Task objective: What lines below mention the word "color"? Copy each one.

Entries shown:

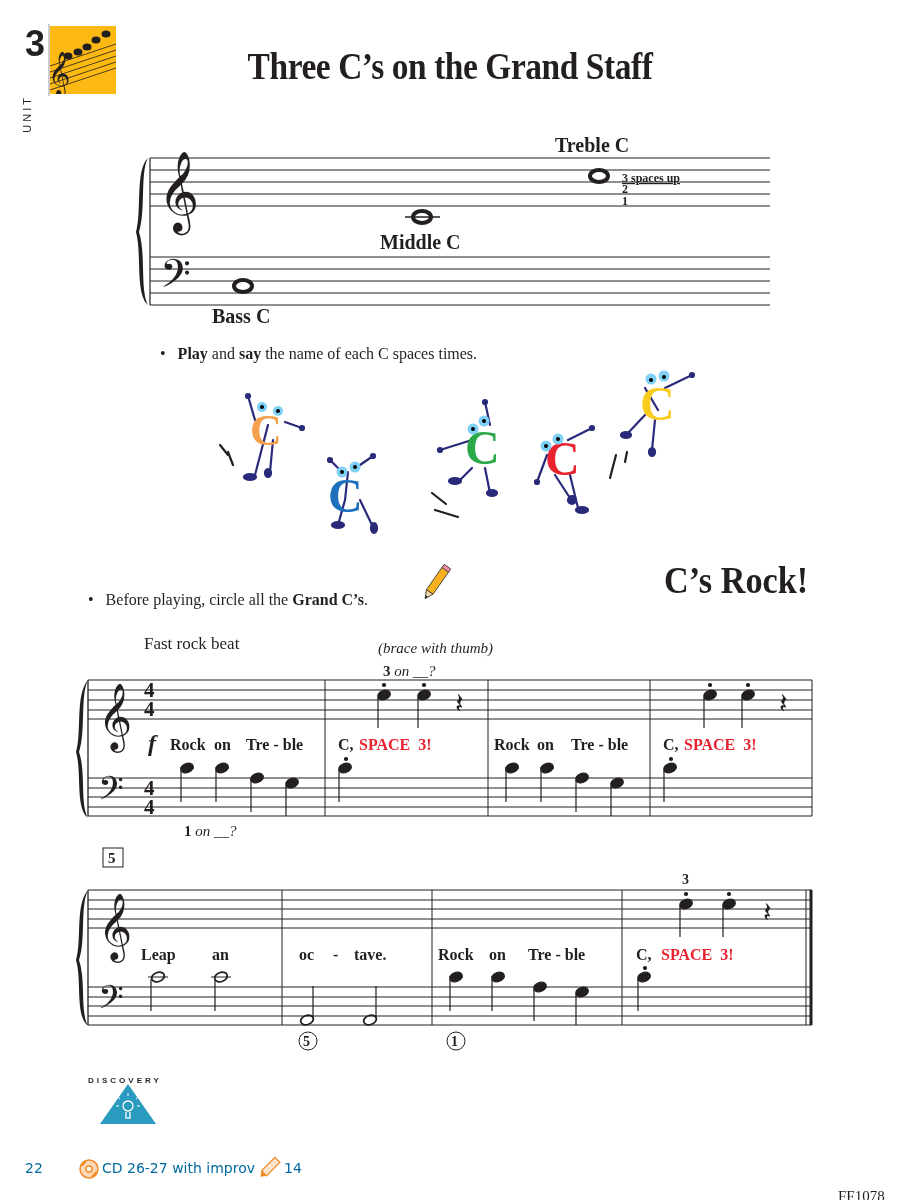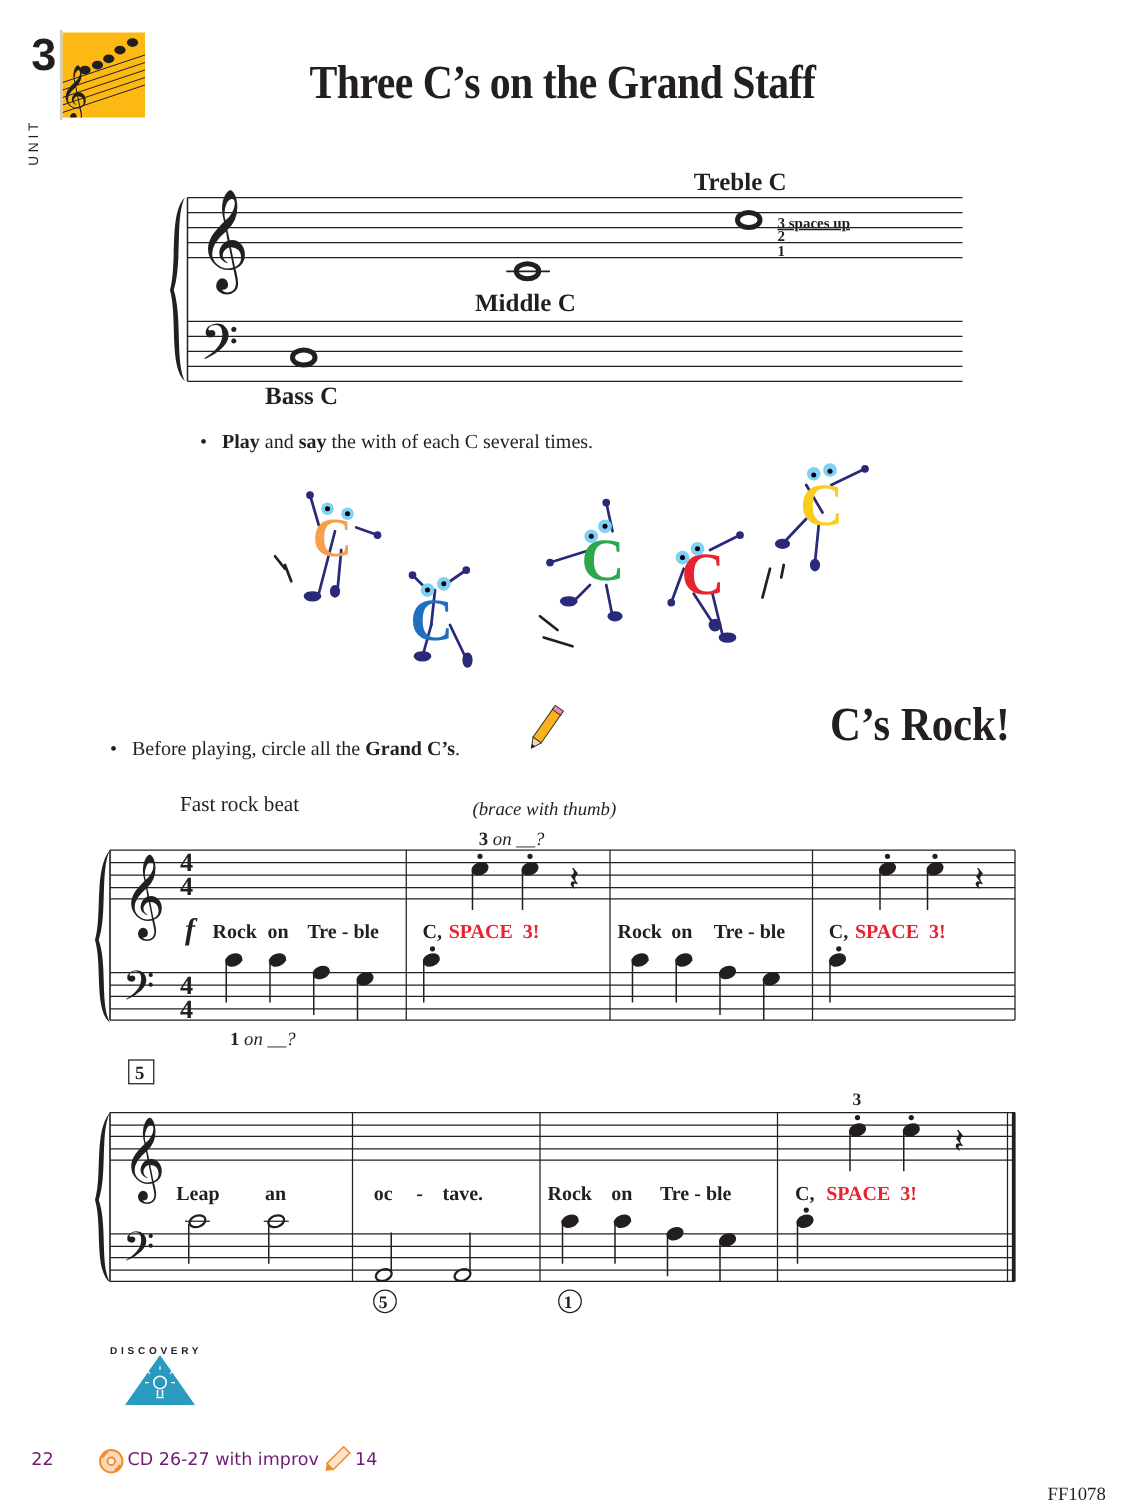--- a/index.html
+++ b/index.html
@@ -10,21 +10,21 @@
   .unit-box{left:50px;top:26px;width:66px;height:68px;background:#fdb913;}
   .unit-sep{left:48px;top:24px;width:2px;height:72px;background:#ccc;}
   .page-title{left:0;width:900px;top:44px;text-align:center;font-family:"Liberation Serif",serif;font-weight:bold;font-size:38px;letter-spacing:-0.5px;transform:scaleX(0.88);transform-origin:center;}
   .bullet{font-size:16px;}
   .bullet b{font-weight:bold;}
   .rock-title{left:664px;top:558px;font-weight:bold;font-size:38px;transform:scaleX(0.9);transform-origin:left;}
   .tempo{left:144px;top:634px;font-weight:normal;font-size:17px;}
   .brace-note{left:378px;top:640px;font-style:italic;font-size:15px;}
   .discovery-text{left:181px;top:1072px;font-size:17px;line-height:26px;}
   .discovery-word{left:88px;top:1076px;font-family:"Liberation Sans",sans-serif;font-weight:bold;font-size:8px;letter-spacing:3px;text-align:center;}
-  .footer{font-family:"DejaVu Sans","Liberation Sans",sans-serif;font-size:14px;color:#701a75;}
+  .footer{font-family:"DejaVu Sans","Liberation Sans",sans-serif;font-size:14px;color:#0369a1;}
   .code{left:838px;top:1164px;font-family:"Liberation Serif",serif;font-size:15px;margin-top:24px;}
   svg text{font-family:"Liberation Serif",serif;}
 </style>
 </head>
 <body>
 
 <div class="abs unit-num">3</div>
 <div class="abs unit-label">UNIT</div>
 <div class="abs unit-sep"></div>
 <div class="abs unit-box">
@@ -75,21 +75,21 @@
   <ellipse cx="243" cy="286" rx="9" ry="6" fill="none" stroke="#231f20" stroke-width="4"></ellipse>
   <text x="555" y="152" font-size="20" font-weight="bold" fill="#231f20">Treble C</text>
   <text x="622" y="182" font-size="12" font-weight="bold" fill="#231f20" text-decoration="underline">3 spaces up</text>
   <text x="622" y="193" font-size="12" font-weight="bold" fill="#231f20">2</text>
   <text x="622" y="205" font-size="12" font-weight="bold" fill="#231f20">1</text>
   <text x="380" y="249" font-size="20" font-weight="bold" fill="#231f20">Middle C</text>
   <text x="212" y="323" font-size="20" font-weight="bold" fill="#231f20">Bass C</text>
 </svg>
 
 <div class="abs bullet" style="left:160px;top:345px">
-  <span>•&nbsp;&nbsp;&nbsp;</span><b>Play</b><span> and </span><b>say</b><span> the with of each C several times.</span>
+  <span>•&nbsp;&nbsp;&nbsp;</span><b>Play</b><span> and </span><b>say</b><span> the name of each C spaces times.</span>
 </div>
 
 <svg class="abs" style="left:200px;top:360px" width="580" height="190">
   <g stroke="#2a2a7a" stroke-width="2.2" fill="#2a2a7a" stroke-linecap="round">
 
     <g>
       <line x1="68" y1="65" x2="55" y2="115"></line>
         <ellipse cx="50" cy="117" rx="6" ry="3"></ellipse>
       <line x1="73" y1="80" x2="70" y2="112"></line>
         <ellipse cx="68" cy="113" rx="3" ry="4"></ellipse>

Solution to this exercise:
-  .footer{font-family:"DejaVu Sans","Liberation Sans",sans-serif;font-size:14px;color:#701a75;}
+  .footer{font-family:"DejaVu Sans","Liberation Sans",sans-serif;font-size:14px;color:#0369a1;}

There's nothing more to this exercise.